La Cisjordanie enterre les deux derniers Palestiniens tués par des colons juifs
La mort de Saif Musallet présente deux particularités qui le distinguent de celle des cinq autres Palestiniens qui ont perdu la vie ces derniers jours lors d'attaques de colons juifs dans le nord de la Cisjordanie . Premièrement, il n'a pas été tué sans balles, puisqu'il a été battu. Deuxièmement, ce jeune homme de 23 ans était non seulement palestinien, mais aussi américain. Ces particularités ne valent pas plus sa vie, mais elles le rendent plus visible dans le contexte actuel du conflit. L'une des premières mesures prises par le président Donald Trump à son retour à la Maison Blanche et après avoir resserré les rangs avec le Premier ministre israélien Benjamin Netanyahou a été de lever les sanctions contre les colons violents imposées par son prédécesseur, Joe Biden.

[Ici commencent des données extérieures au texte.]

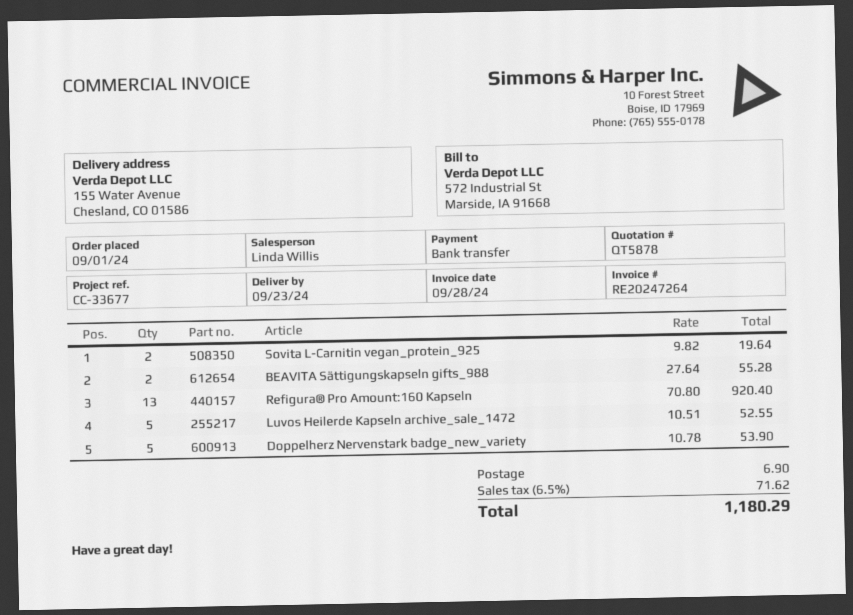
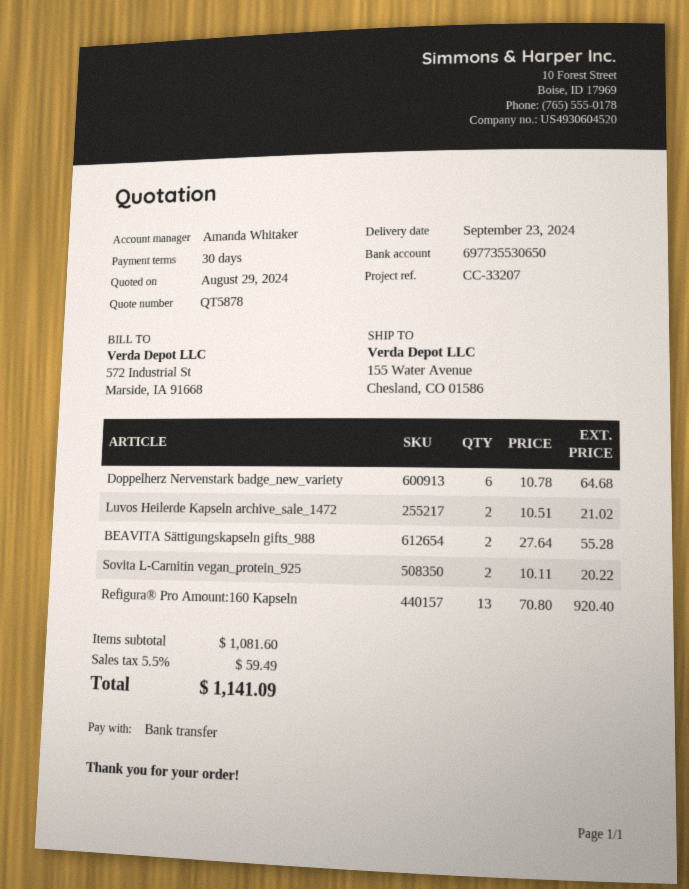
reference: CC-33677 -> CC-33207
sales rep: Linda Willis -> Amanda Whitaker
Sovita L-Carnitin vegan_protein_925: 2 x 9.82 = 19.64 -> 2 x 10.11 = 20.22
Luvos Heilerde Kapseln archive_sale_1472: 5 x 10.51 = 52.55 -> 2 x 10.51 = 21.02
Doppelherz Nervenstark badge_new_variety: 5 x 10.78 = 53.90 -> 6 x 10.78 = 64.68
shipping: 6.90 -> none
tax: 6.5% = 71.62 -> 5.5% = 59.49
total: 1180.29 -> 1141.09

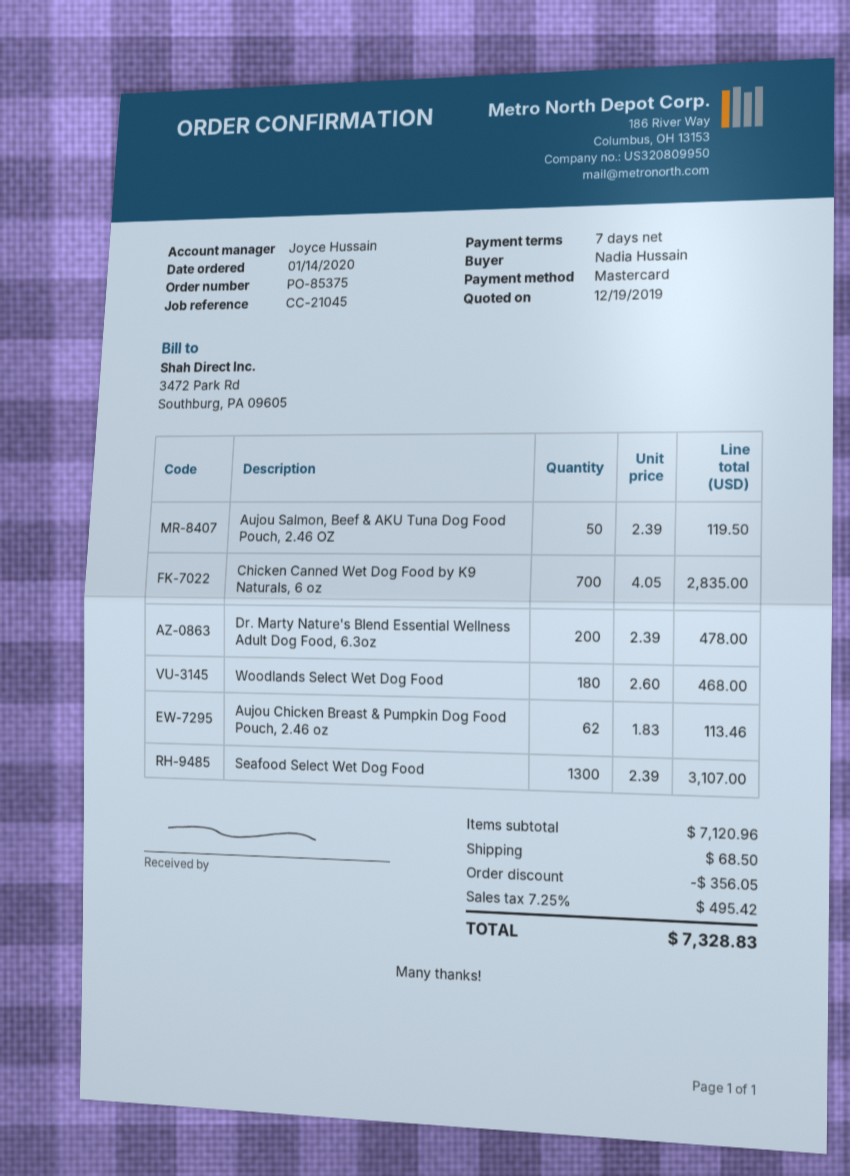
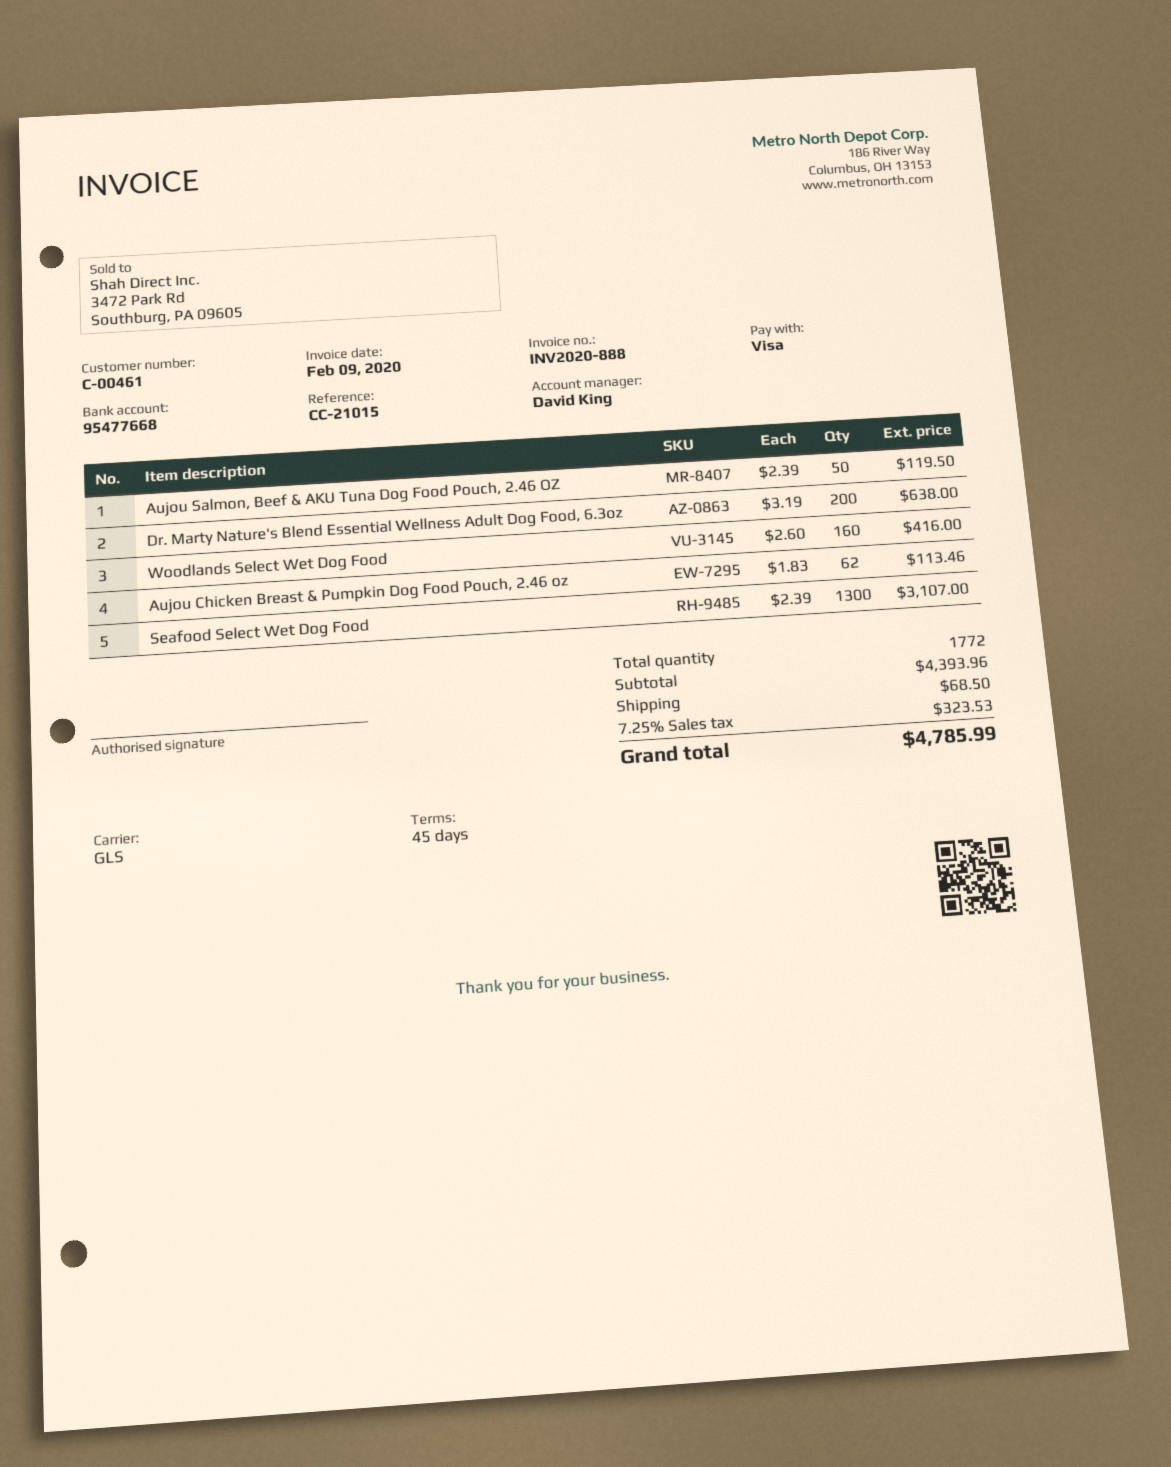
payment terms: 7 days -> 45 days
reference: CC-21045 -> CC-21015
sales rep: Joyce Hussain -> David King
payment method: Mastercard -> Visa
Chicken Canned Wet Dog Food by K9 Naturals, 6 oz: 700 x 4.05 = 2835.00 -> none
Dr. Marty Nature's Blend Essential Wellness Adult Dog Food, 6.3oz: 200 x 2.39 = 478.00 -> 200 x 3.19 = 638.00
Woodlands Select Wet Dog Food: 180 x 2.60 = 468.00 -> 160 x 2.60 = 416.00
subtotal: 7120.96 -> 4393.96
discount: 356.05 -> none
tax: 7.25% = 495.42 -> 7.25% = 323.53
total: 7328.83 -> 4785.99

Sayfollah Musallet, connu sous le nom de Saif et né à Tampa, en Floride, est décédé vendredi après-midi lors d'une des attaques les plus fréquentes perpétrées par les extrémistes israéliens contre les communautés palestiniennes . Le même jour, Mohamed Shalabi, 20 ans, a également été tué de deux balles. La cause du décès a été communiquée par le ministère de la Santé de l'Autorité nationale palestinienne (ANP), ainsi que par des membres de sa famille et des témoins interrogés par ce journal lors des funérailles de dimanche.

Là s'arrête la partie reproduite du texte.